Task goal: What's needed is a word-for-word retyping of the entries below, pictures omitted.

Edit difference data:
§ §
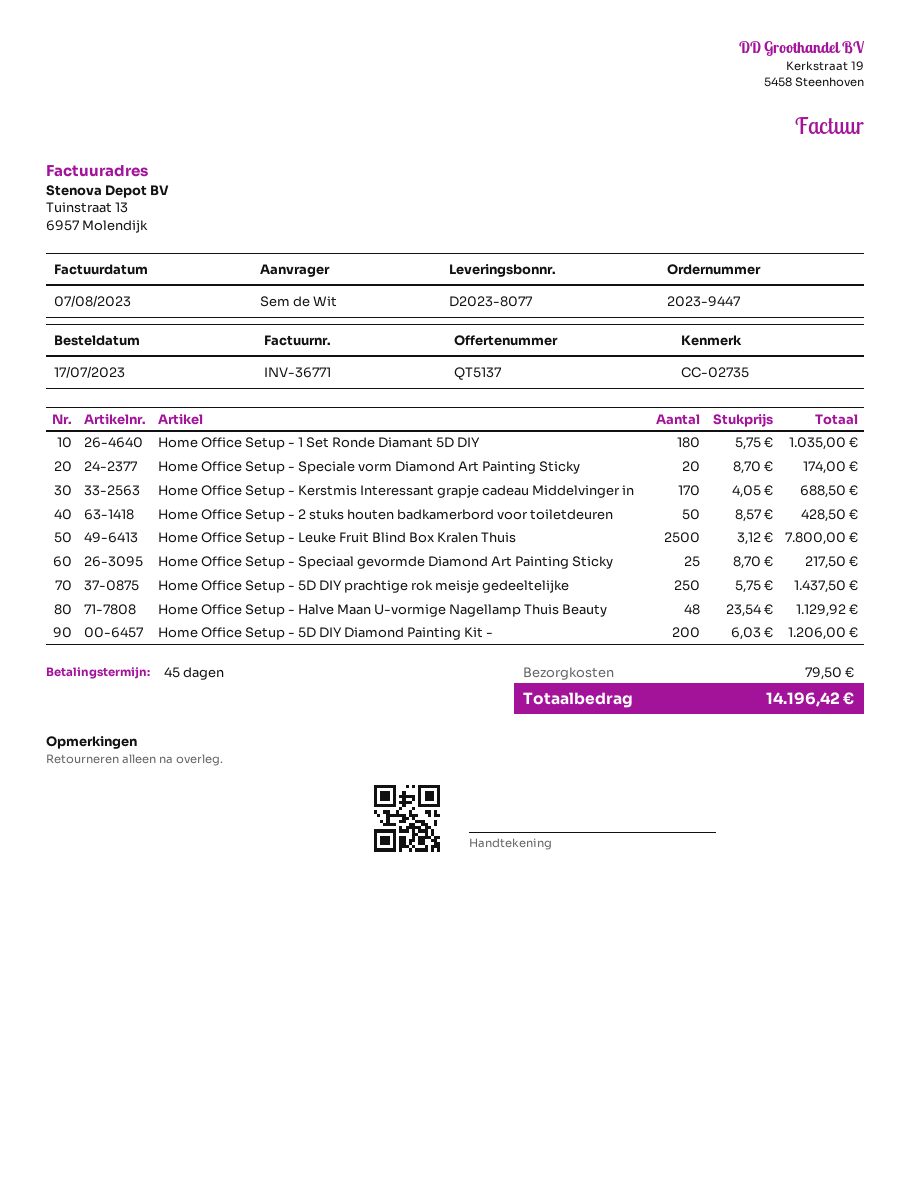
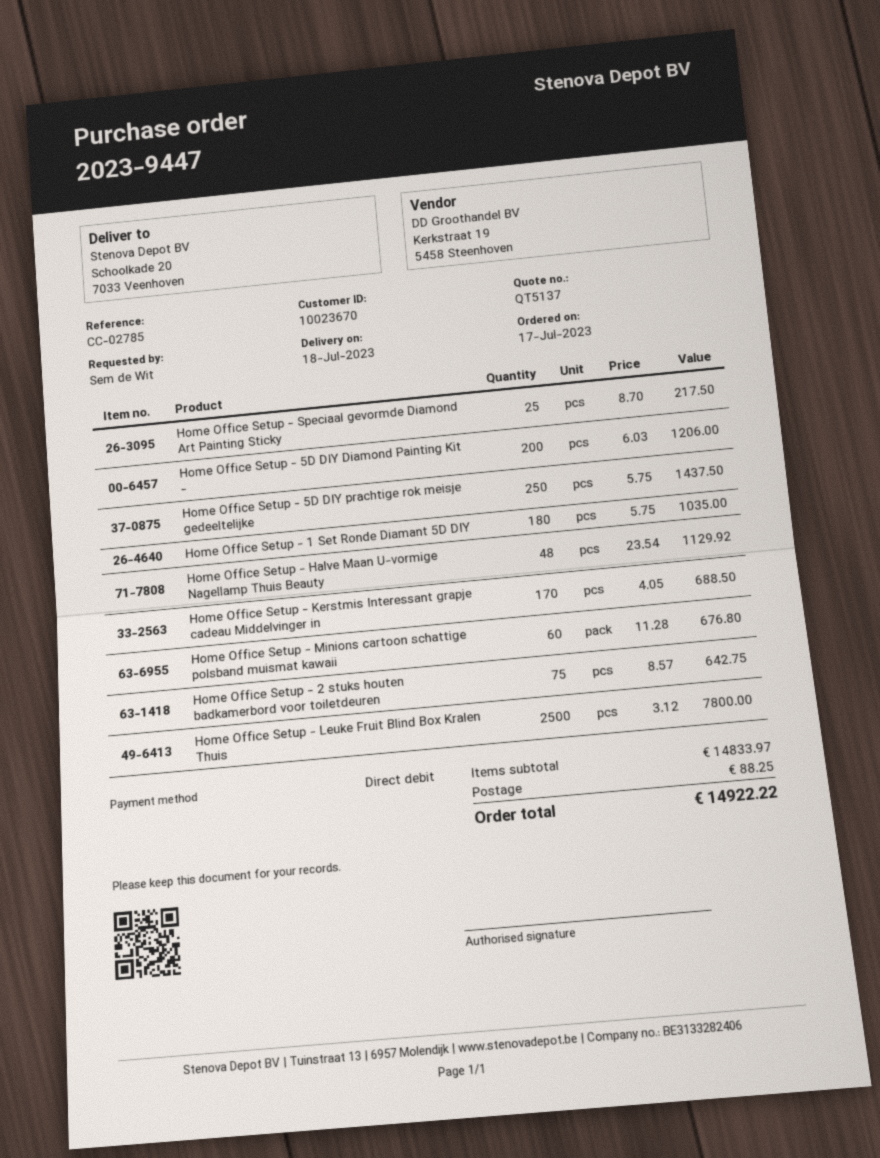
reference: CC-02735 -> CC-02785
Home Office Setup - Speciale vorm Diamond Art Painting Sticky: 20 x 8.70 = 174.00 -> none
Home Office Setup - 2 stuks houten badkamerbord voor toiletdeuren: 50 x 8.57 = 428.50 -> 75 x 8.57 = 642.75
Home Office Setup - Minions cartoon schattige polsband muismat kawaii: none -> 60 x 11.28 = 676.80
shipping: 79.50 -> 88.25
total: 14196.42 -> 14922.22

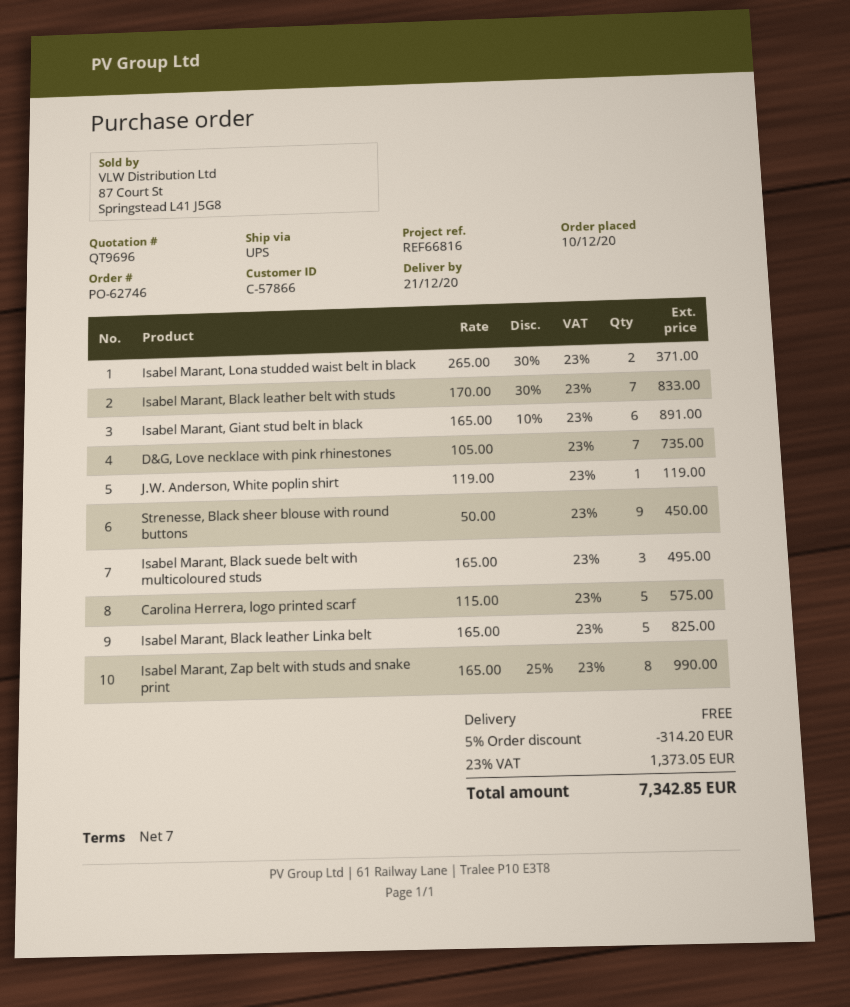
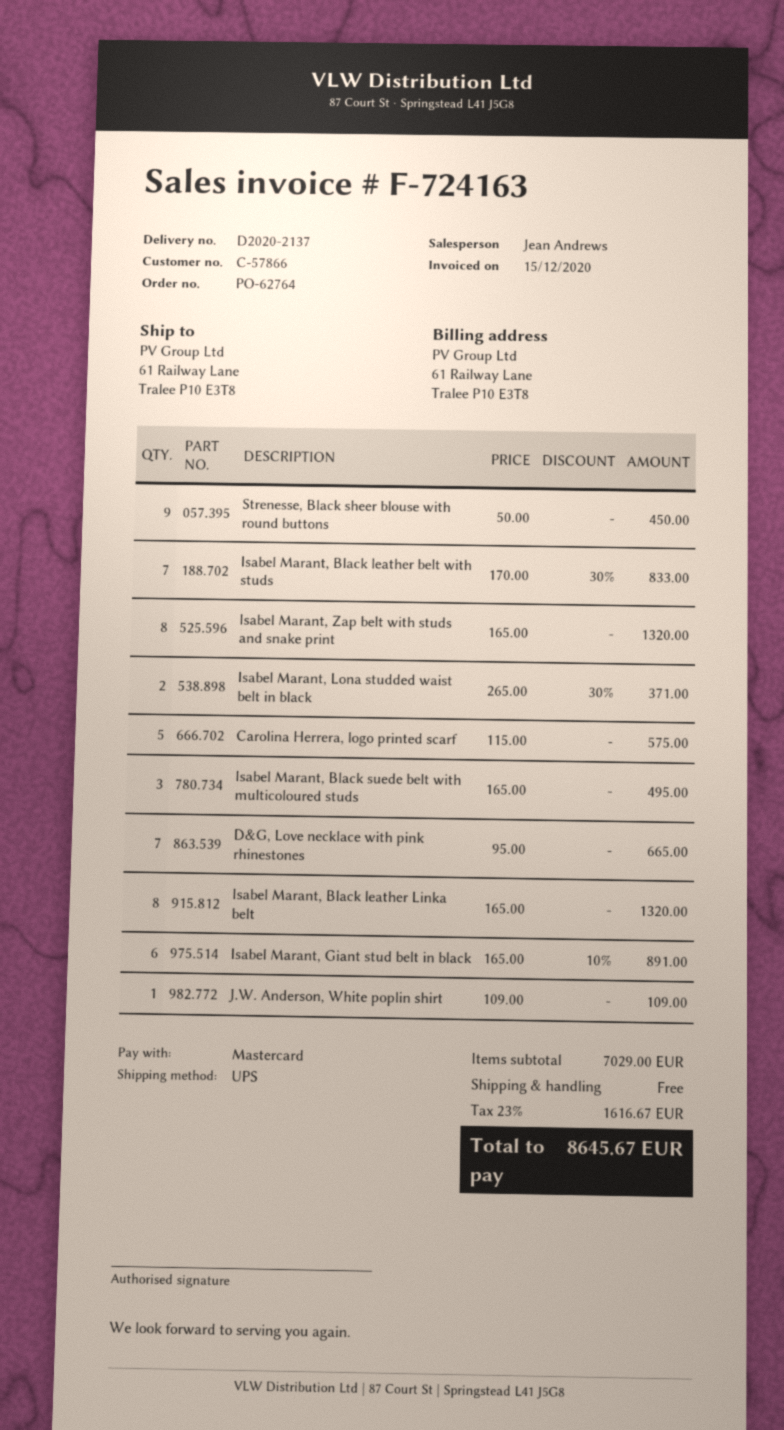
order number: PO-62746 -> PO-62764
D&G, Love necklace with pink rhinestones: 7 x 105.00 = 735.00 -> 7 x 95.00 = 665.00
J.W. Anderson, White poplin shirt: 1 x 119.00 = 119.00 -> 1 x 109.00 = 109.00
Isabel Marant, Black leather Linka belt: 5 x 165.00 = 825.00 -> 8 x 165.00 = 1320.00
Isabel Marant, Zap belt with studs and snake print: 8 x 165.00 - 25% = 990.00 -> 8 x 165.00 = 1320.00
discount: 5% = 314.20 -> none
tax: 23% = 1373.05 -> 23% = 1616.67
total: 7342.85 -> 8645.67

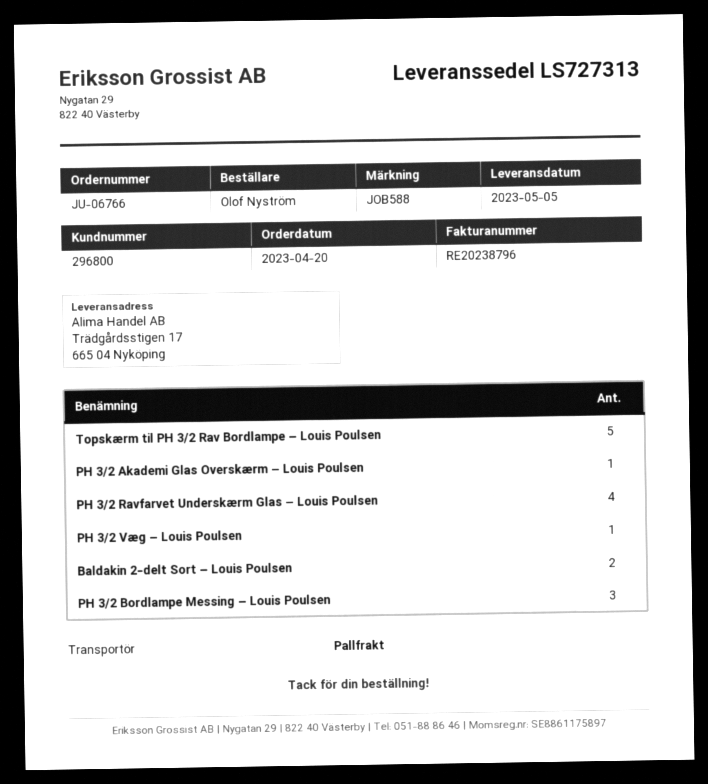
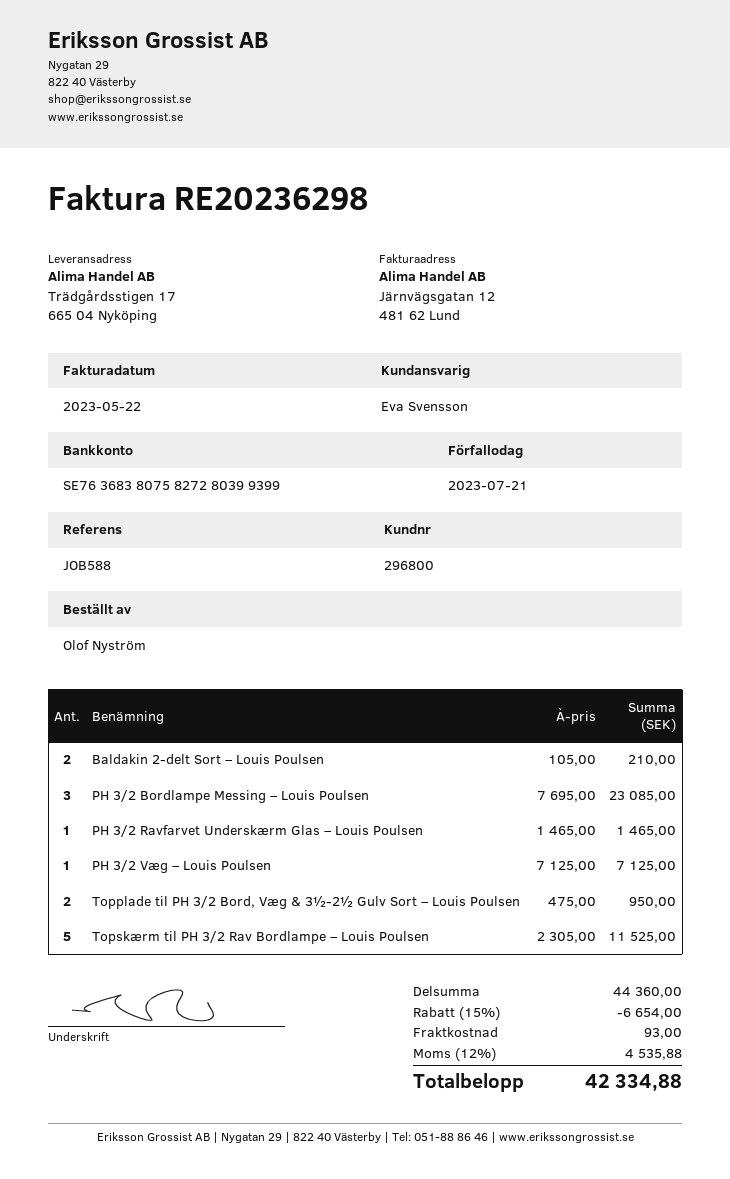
invoice number: RE20238796 -> RE20236298
PH 3/2 Akademi Glas Overskærm – Louis Poulsen: 1 -> none
PH 3/2 Ravfarvet Underskærm Glas – Louis Poulsen: 4 -> 1
Topplade til PH 3/2 Bord, Væg & 3½-2½ Gulv Sort – Louis Poulsen: none -> 2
§ §
Result for this task:
reference: CC-02735 -> CC-02785
Home Office Setup - Speciale vorm Diamond Art Painting Sticky: 20 x 8.70 = 174.00 -> none
Home Office Setup - 2 stuks houten badkamerbord voor toiletdeuren: 50 x 8.57 = 428.50 -> 75 x 8.57 = 642.75
Home Office Setup - Minions cartoon schattige polsband muismat kawaii: none -> 60 x 11.28 = 676.80
shipping: 79.50 -> 88.25
total: 14196.42 -> 14922.22

order number: PO-62746 -> PO-62764
D&G, Love necklace with pink rhinestones: 7 x 105.00 = 735.00 -> 7 x 95.00 = 665.00
J.W. Anderson, White poplin shirt: 1 x 119.00 = 119.00 -> 1 x 109.00 = 109.00
Isabel Marant, Black leather Linka belt: 5 x 165.00 = 825.00 -> 8 x 165.00 = 1320.00
Isabel Marant, Zap belt with studs and snake print: 8 x 165.00 - 25% = 990.00 -> 8 x 165.00 = 1320.00
discount: 5% = 314.20 -> none
tax: 23% = 1373.05 -> 23% = 1616.67
total: 7342.85 -> 8645.67

invoice number: RE20238796 -> RE20236298
PH 3/2 Akademi Glas Overskærm – Louis Poulsen: 1 -> none
PH 3/2 Ravfarvet Underskærm Glas – Louis Poulsen: 4 -> 1
Topplade til PH 3/2 Bord, Væg & 3½-2½ Gulv Sort – Louis Poulsen: none -> 2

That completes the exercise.